WHAT IS EXPECTED –
Start at the line with "subtotal: 1028.93 -> 1394.93" in the records below, stop at the line with "total: 1100.96 -> 1492.58", and return every line in that span exactly, the two end lines included.

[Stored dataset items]
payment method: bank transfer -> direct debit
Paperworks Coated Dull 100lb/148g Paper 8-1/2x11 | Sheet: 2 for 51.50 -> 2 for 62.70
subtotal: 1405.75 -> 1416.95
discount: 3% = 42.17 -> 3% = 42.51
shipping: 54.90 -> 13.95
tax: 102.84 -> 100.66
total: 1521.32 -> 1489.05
---
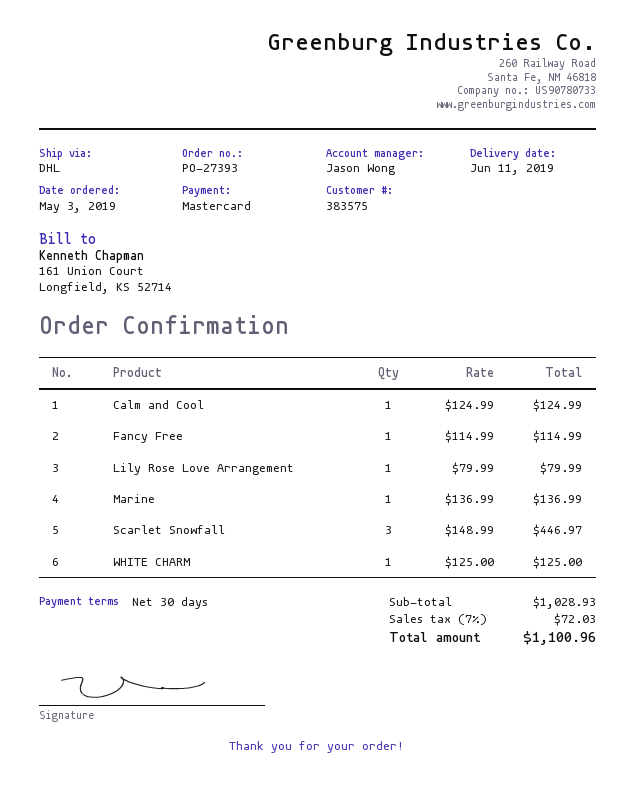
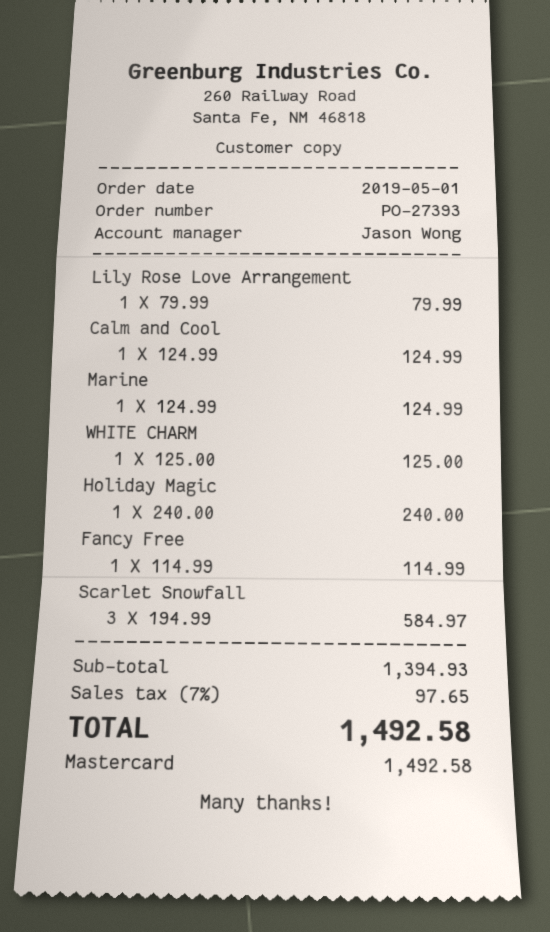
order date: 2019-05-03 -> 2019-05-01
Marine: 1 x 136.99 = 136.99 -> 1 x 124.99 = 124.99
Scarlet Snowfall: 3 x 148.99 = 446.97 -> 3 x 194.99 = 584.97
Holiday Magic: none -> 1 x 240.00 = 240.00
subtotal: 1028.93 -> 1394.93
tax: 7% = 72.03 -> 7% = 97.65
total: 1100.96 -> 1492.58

EXERCISE ANSWER –
subtotal: 1028.93 -> 1394.93
tax: 7% = 72.03 -> 7% = 97.65
total: 1100.96 -> 1492.58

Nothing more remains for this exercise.